Cabe como papel importante aos intelectuais africanos conceber os argumentos que permitirão uma solução para estas irracionalidades, sem se cair no ridículo de solicitar pareceres a especialistas de história exógene5.

O caminho proposto por Jean-Loup Amselle6 demonstra-nos a necessidade de optar por uma approche contínua, acentuando um sincretismo originário mas privilegiando também uma lógica de mestiçagem.
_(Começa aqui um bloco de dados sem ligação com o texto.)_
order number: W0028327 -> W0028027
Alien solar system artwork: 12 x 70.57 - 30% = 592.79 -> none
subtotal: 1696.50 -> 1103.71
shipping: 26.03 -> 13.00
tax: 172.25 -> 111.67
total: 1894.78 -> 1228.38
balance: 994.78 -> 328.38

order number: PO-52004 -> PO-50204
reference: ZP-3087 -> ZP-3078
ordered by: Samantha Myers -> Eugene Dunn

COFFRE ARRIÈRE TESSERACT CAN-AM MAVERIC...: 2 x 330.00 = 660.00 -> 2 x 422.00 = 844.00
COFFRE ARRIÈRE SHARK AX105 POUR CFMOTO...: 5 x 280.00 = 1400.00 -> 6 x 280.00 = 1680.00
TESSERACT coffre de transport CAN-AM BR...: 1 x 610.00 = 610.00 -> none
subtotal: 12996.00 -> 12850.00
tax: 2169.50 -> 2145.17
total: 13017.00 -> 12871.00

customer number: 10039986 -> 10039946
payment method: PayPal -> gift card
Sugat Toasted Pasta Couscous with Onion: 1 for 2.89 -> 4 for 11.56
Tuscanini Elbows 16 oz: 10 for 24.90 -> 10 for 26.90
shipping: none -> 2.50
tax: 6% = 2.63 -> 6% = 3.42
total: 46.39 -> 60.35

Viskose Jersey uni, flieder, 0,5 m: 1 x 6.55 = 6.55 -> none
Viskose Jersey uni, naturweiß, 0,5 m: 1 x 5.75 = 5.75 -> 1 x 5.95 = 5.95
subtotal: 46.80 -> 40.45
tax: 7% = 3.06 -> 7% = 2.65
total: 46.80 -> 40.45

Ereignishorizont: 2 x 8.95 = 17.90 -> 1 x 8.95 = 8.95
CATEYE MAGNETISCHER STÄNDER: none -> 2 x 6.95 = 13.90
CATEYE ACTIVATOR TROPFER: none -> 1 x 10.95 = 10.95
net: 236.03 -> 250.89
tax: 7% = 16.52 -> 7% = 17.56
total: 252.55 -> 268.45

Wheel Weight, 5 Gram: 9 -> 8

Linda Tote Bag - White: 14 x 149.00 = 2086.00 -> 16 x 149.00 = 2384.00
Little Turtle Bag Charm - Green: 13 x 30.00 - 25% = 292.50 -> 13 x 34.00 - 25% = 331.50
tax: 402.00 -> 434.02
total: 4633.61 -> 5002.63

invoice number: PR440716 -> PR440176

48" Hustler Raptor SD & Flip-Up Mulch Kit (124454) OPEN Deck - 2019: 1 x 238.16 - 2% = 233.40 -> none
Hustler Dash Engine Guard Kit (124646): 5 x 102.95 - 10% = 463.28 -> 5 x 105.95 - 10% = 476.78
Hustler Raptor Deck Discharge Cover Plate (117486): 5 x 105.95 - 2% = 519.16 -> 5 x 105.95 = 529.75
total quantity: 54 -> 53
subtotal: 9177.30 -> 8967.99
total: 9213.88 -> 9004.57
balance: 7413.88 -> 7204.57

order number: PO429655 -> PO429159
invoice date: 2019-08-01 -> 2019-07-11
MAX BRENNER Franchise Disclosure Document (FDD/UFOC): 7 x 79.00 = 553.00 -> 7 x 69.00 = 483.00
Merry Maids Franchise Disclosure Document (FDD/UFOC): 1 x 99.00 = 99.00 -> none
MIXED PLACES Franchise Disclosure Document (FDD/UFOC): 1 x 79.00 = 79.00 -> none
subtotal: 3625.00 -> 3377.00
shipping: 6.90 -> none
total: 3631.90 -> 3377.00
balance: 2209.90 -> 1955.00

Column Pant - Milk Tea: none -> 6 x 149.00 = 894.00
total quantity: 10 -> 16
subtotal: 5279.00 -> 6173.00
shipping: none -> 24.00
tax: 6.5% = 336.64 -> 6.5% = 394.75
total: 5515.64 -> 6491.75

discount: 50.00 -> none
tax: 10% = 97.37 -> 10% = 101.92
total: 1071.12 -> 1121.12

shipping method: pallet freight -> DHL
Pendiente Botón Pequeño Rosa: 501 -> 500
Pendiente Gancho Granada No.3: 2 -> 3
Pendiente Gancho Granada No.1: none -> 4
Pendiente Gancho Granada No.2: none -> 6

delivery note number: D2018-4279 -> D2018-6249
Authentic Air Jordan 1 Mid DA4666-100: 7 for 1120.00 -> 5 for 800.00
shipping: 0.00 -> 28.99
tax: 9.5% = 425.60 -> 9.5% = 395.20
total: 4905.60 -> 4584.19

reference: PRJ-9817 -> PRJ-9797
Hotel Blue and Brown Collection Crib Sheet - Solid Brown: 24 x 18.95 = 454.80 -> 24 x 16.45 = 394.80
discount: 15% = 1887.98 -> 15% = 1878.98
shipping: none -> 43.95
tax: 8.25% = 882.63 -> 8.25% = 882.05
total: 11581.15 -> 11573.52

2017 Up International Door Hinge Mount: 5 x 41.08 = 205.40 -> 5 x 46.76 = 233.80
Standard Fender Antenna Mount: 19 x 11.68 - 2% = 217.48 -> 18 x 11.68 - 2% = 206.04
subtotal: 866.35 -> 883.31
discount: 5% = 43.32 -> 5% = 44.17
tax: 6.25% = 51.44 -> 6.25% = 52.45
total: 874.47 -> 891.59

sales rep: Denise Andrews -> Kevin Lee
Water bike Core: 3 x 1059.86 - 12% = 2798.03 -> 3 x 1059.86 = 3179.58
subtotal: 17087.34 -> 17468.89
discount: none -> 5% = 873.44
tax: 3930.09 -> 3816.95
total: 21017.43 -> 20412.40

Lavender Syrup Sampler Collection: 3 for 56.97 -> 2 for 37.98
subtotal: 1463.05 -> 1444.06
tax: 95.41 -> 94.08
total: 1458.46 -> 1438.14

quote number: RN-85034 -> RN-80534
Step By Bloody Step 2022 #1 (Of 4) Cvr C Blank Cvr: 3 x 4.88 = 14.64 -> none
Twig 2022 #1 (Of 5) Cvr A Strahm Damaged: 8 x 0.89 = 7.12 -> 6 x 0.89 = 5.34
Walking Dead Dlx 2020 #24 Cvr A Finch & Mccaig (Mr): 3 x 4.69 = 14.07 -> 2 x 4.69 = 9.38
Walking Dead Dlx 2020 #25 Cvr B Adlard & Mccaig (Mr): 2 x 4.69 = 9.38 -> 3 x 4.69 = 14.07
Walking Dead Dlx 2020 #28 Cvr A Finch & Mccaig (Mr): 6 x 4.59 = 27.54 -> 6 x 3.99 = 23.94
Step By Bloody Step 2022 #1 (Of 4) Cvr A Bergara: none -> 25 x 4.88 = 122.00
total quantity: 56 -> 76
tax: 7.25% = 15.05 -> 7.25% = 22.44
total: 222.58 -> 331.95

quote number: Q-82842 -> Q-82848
Só assim nos será possível antever uma África capaz de verdadeiramente integrar os seus espaços, em harmonia com a sua história.

Janeiro de 1994,

Carlos LOPES

Instituto nacional de estudos e pesquisa da Guiné-Bissau/PNUD

Bissau/Harare (Zimbabue)

5. É o caso concreto do governo do Senegal solicitando um parecer ao governo francês sobre a legitimidade histórica para a autonomia da Casamança, parecer finalmente pronunciado em Dezembro de 1993 pelo Sr. Jacques Charpy, ex-director dos Arquivos coloniais francêses e portanto especialista das fontes históricas escritas dos Arquivos da AOF que concluiu na "senegalidade" da Casamança (Nó Pintcha, 1454, de 1/1/94, Bissau).

6. Jean-Loup AMSELLE.— Logiques métisses. Anthropologie de l'identité en Afrique et ailleurs, Paris, Payot, 1989.